Doug Casey on Why You Should Go to Africa Instead of College

By Doug Casey

Recently Doug Casey was a guest on the always excellent podcast, The Tom Woods Show.

Tom and Doug talked about the enormous economic potential in Africa, Doug’s efforts to build a truly free market country, and better uses of your time and money than going to college.

It’s an exciting and informative conversation.


Tom Woods: What a pleasure and a delight it is to welcome back to the show Doug Casey.

Doug is a libertarian economist, best-selling financial author, international investor, entrepreneur, and the founder and chairman of Casey Research.

Doug, welcome back to the show.

Doug Casey: Thanks, Tom. It is my pleasure.

Tom: You’ve been up to some interesting activity in Africa that I’d like to ask you about. Let’s start off by telling us what you’ve been busy doing there.

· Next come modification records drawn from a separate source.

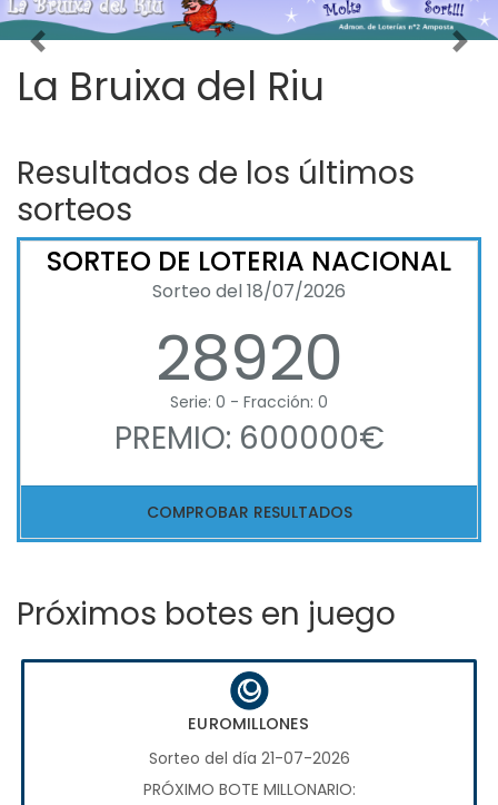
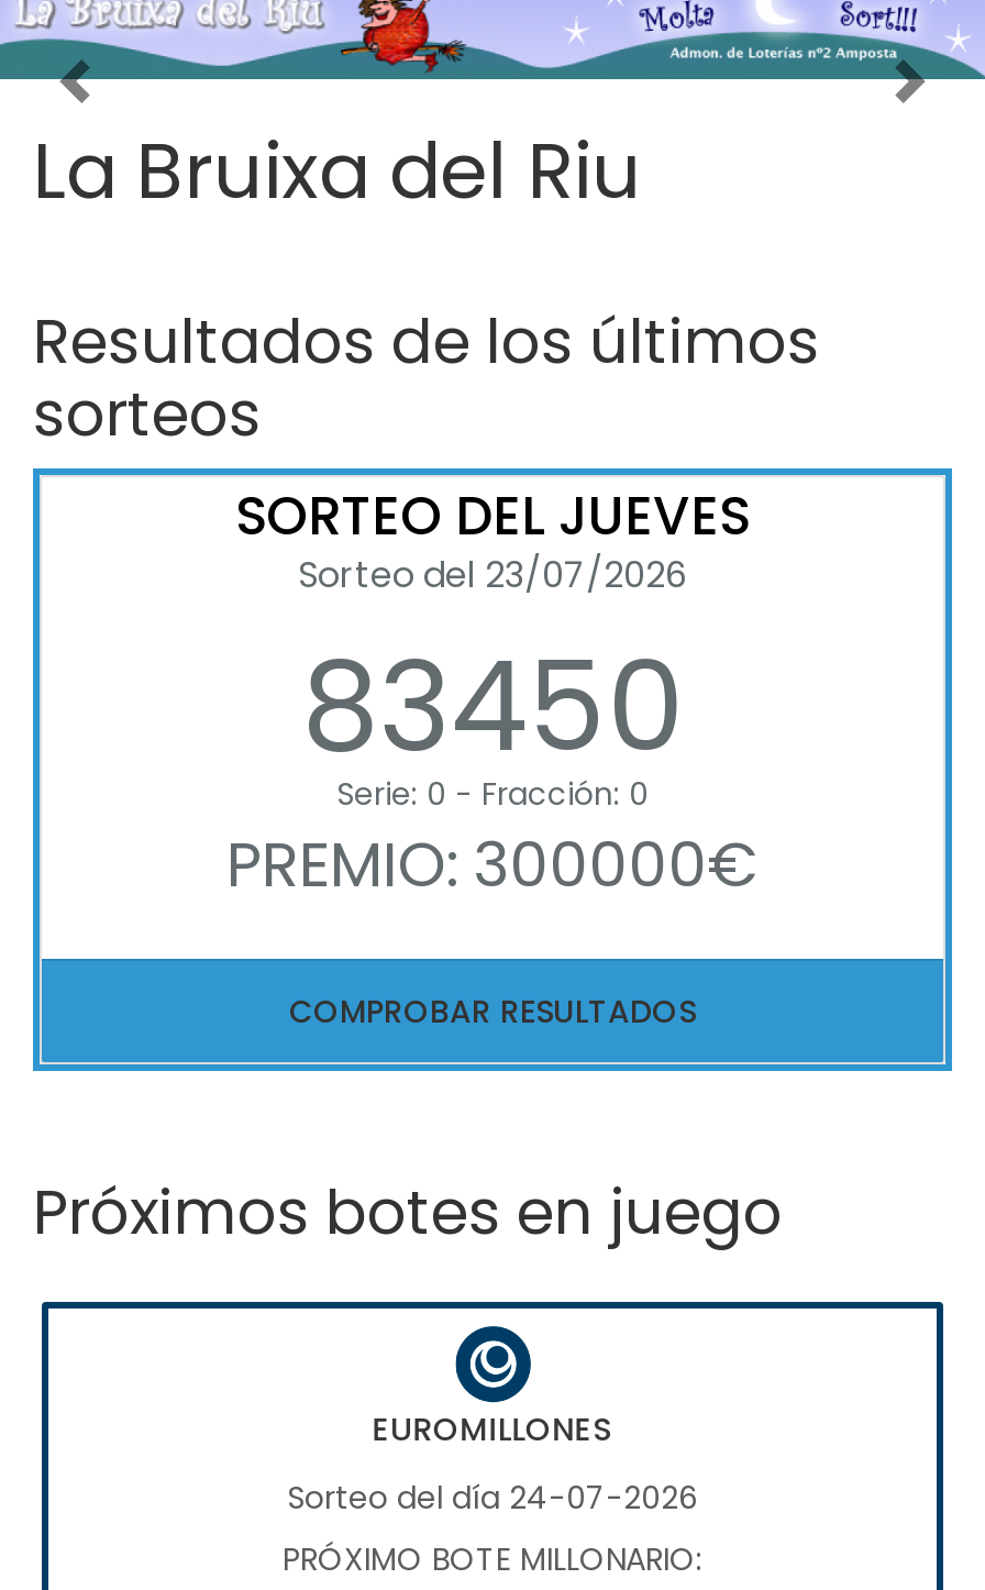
[47,243,451,402] SORTEO DE LOTERIA NACIONAL | Sorteo del 18/07/2026 | 28920 -> [235,480,750,795] SORTEO DEL JUEVES | Sorteo del 23/07/2026 | 83450
[114,417,384,460] PREMIO: 600000€ -> [226,823,759,909] PREMIO: 300000€
[148,747,350,770] Sorteo del día 21-07-2026 -> [287,1476,698,1520] Sorteo del día 24-07-2026

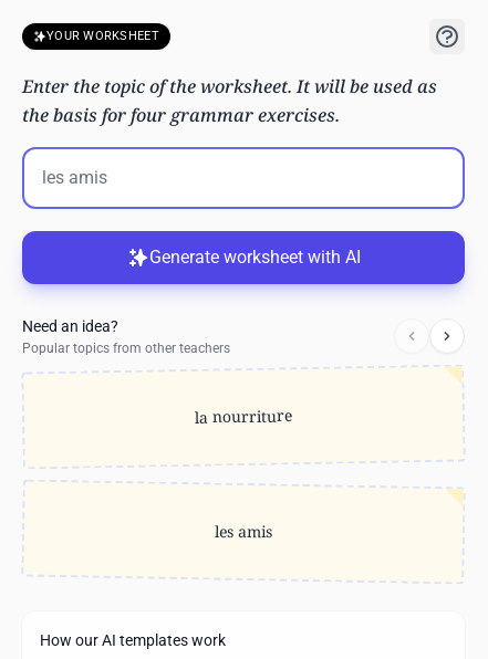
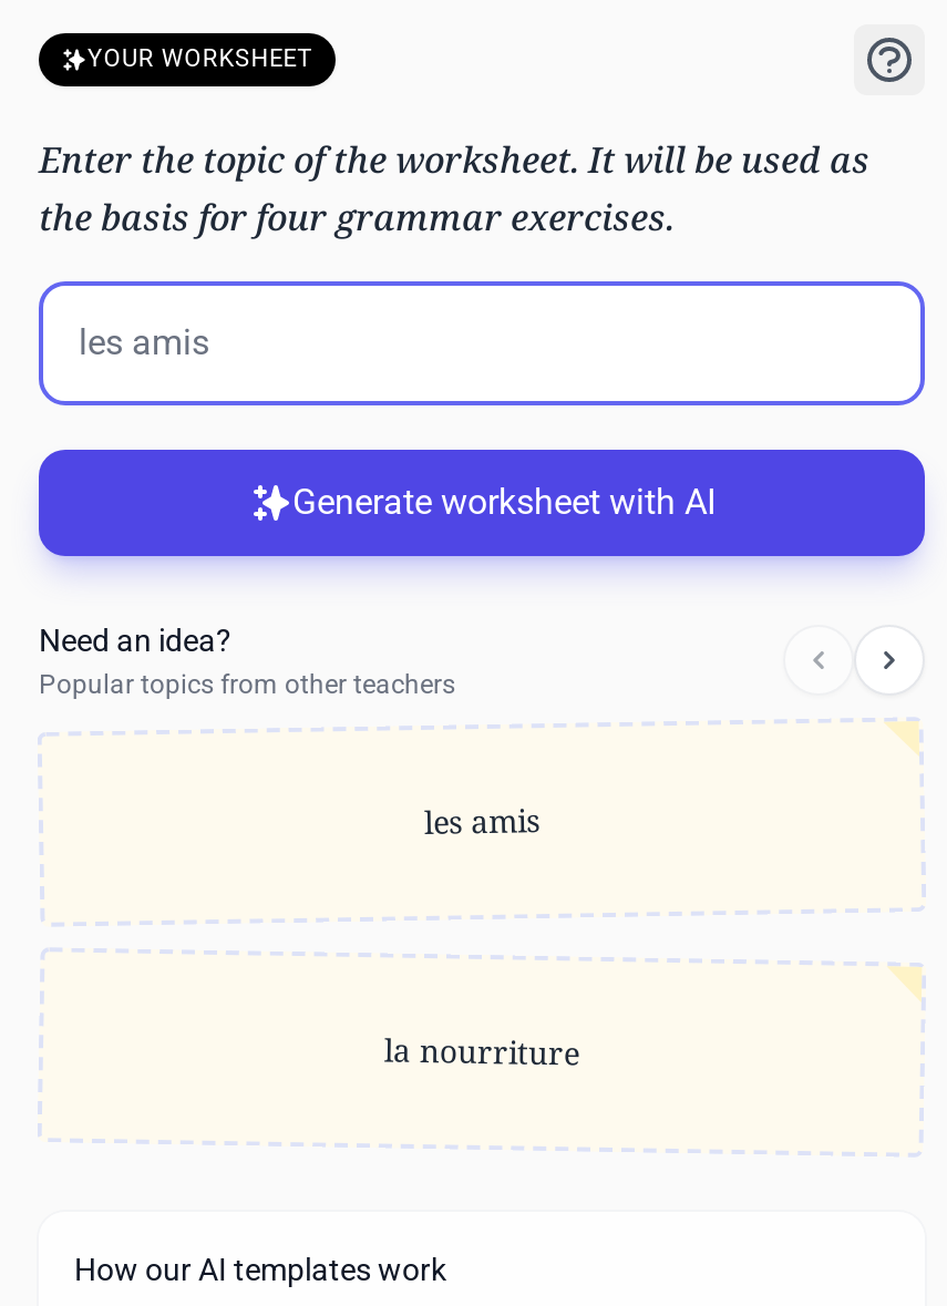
moved [195,405,292,428] -> [384,1028,580,1074]: la nourriture
moved [214,520,272,542] -> [424,799,540,843]: les amis

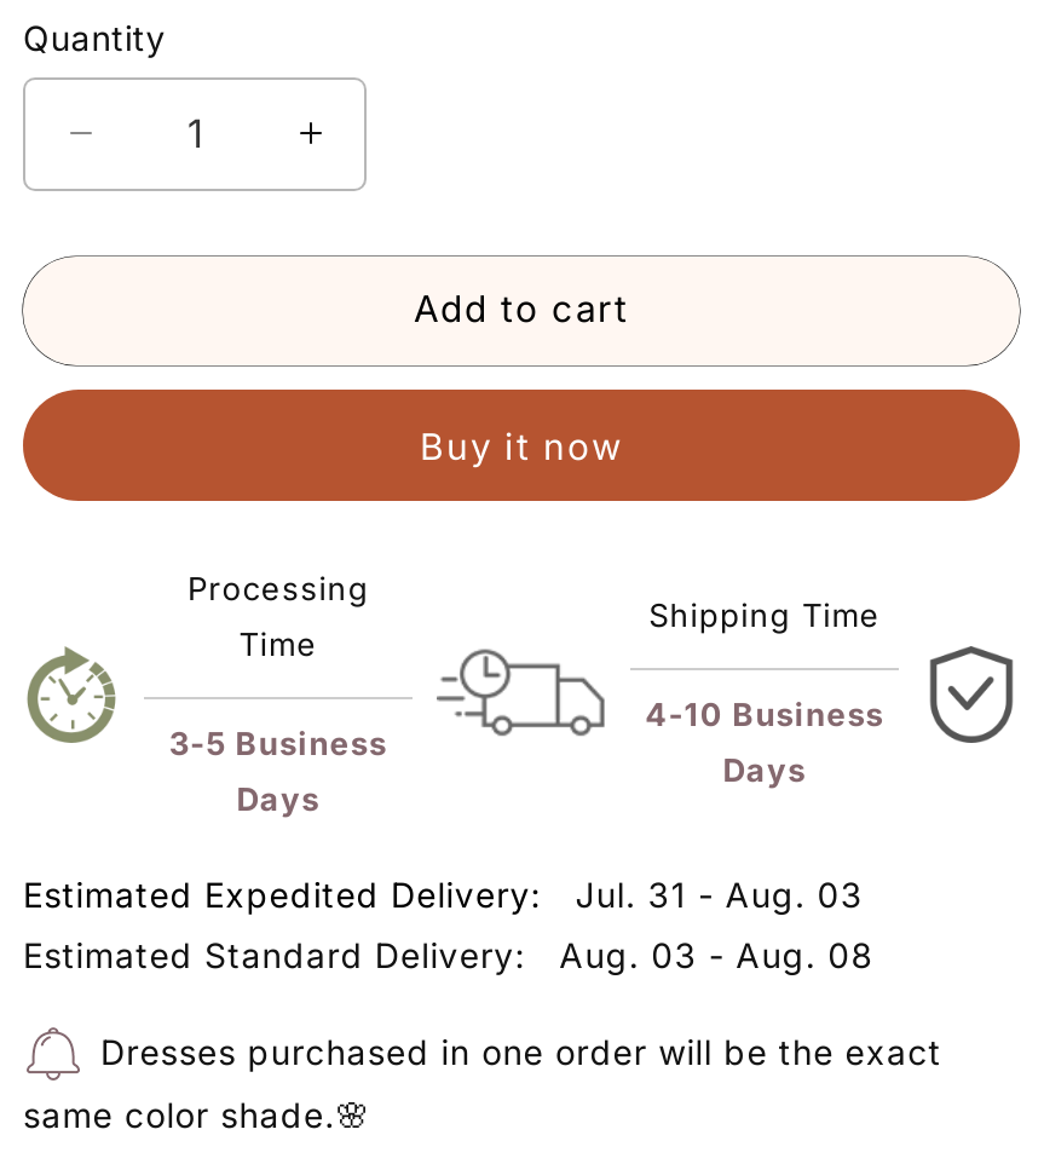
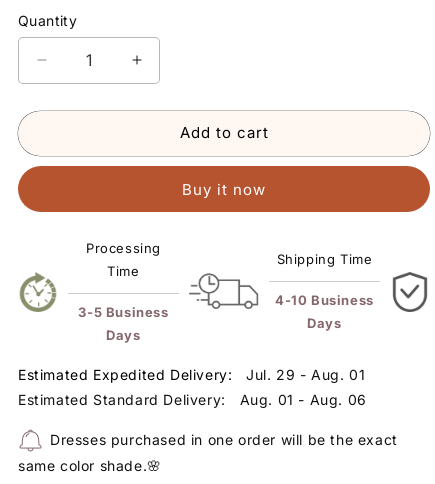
[23,873,864,914] Estimated Expedited Delivery: Jul. 31 - Aug. 03 -> [18,366,365,383] Estimated Expedited Delivery: Jul. 29 - Aug. 01
[23,933,874,975] Estimated Standard Delivery: Aug. 03 - Aug. 08 -> [18,391,367,408] Estimated Standard Delivery: Aug. 01 - Aug. 06

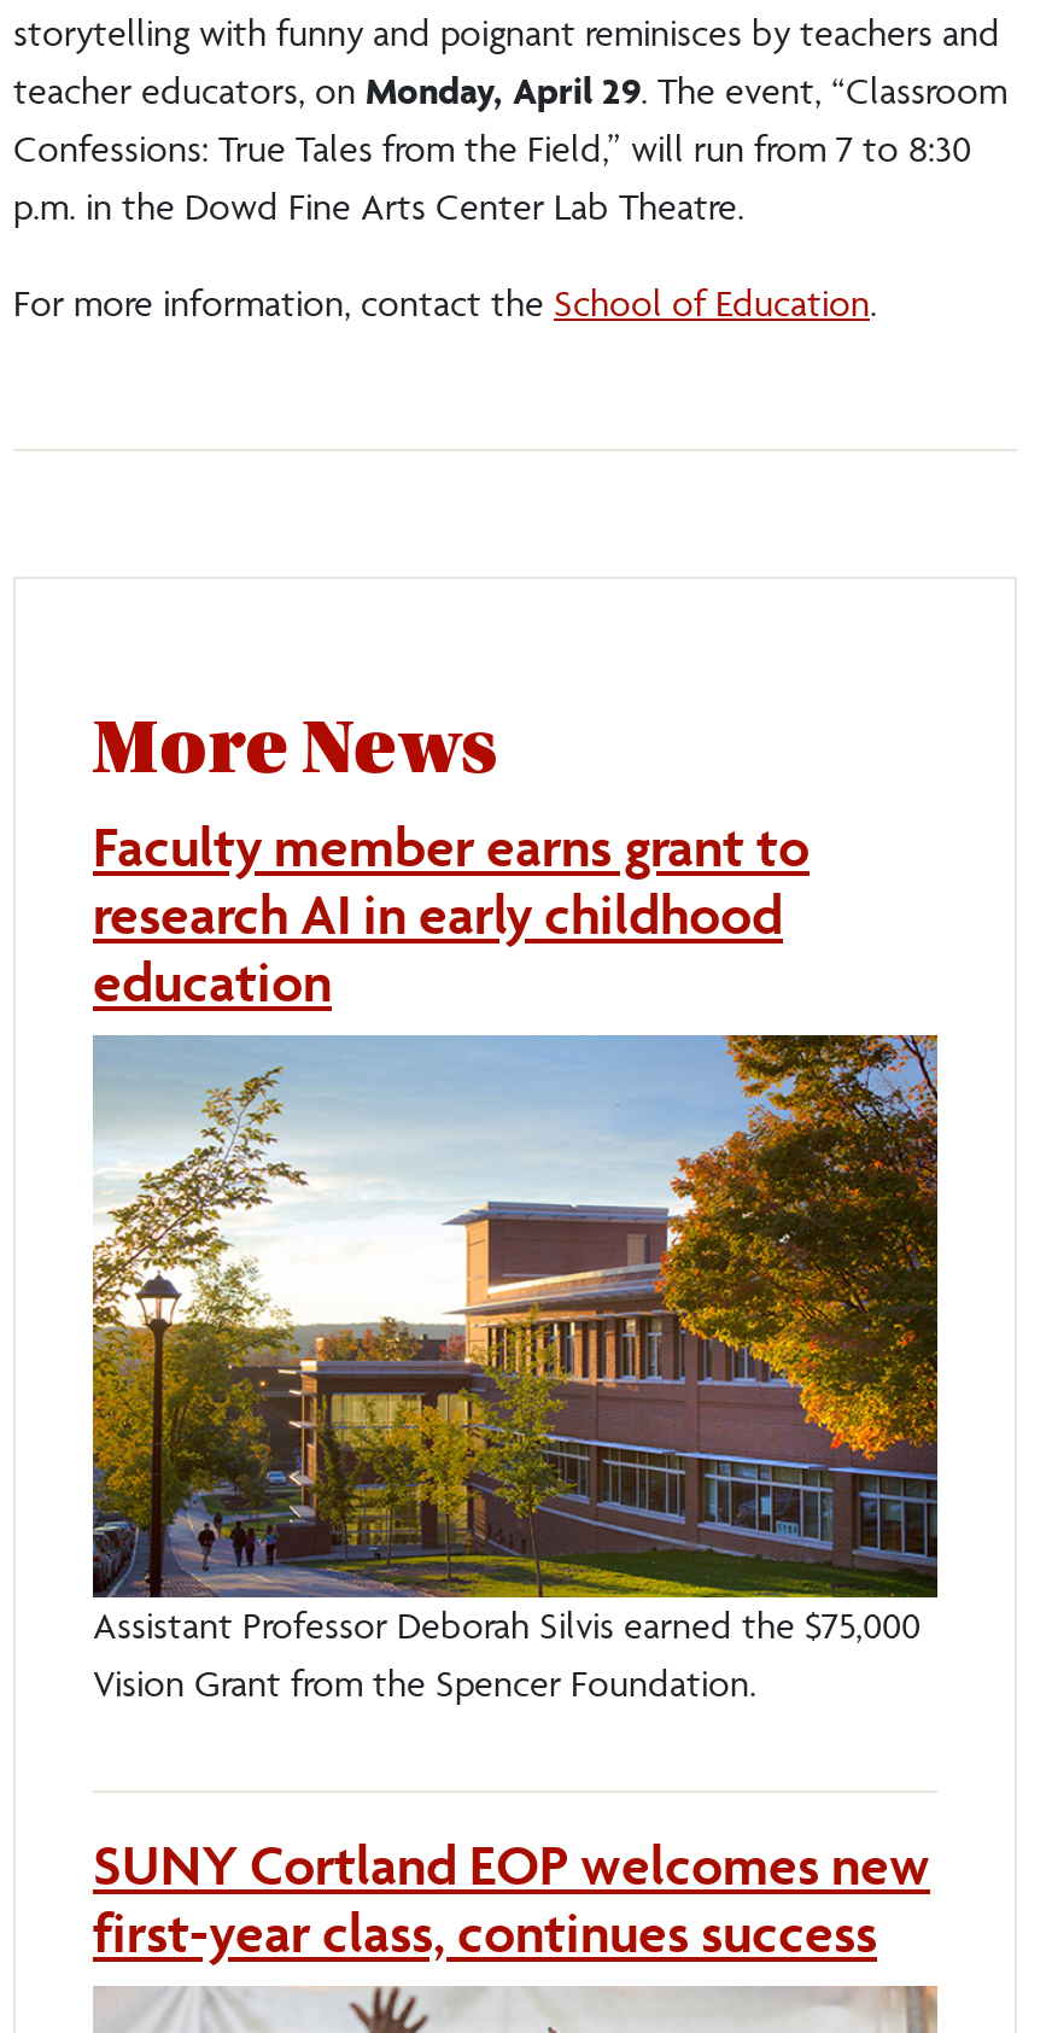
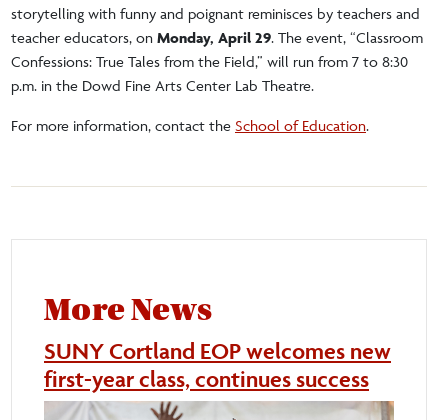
[93,813,810,1015] Faculty member earns grant to | research AI in early childhood | education -> none
[90,1033,940,1706] [image] | Assistant Professor Deborah Silvis earned the $75,000 | Vision Grant from the Spencer Foundation. -> none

Doug: Well, the last two weeks, I’ve been visiting the Islamic Republic of Mauritania with a short side trip to Senegal. I’ve been pursuing my hobby, which is to propose to a backward country a plan for complete and total free marketization… including taking the country itself public on a major stock exchange and distributing most of the shares directly to the people who theoretically own the government assets. I felt like I had Maria Muldaur’s “Midnight at the Oasis” playing in the back of my mind the whole time I was there.

Tom: Suppose you got everything you wanted, what would the outcome look like?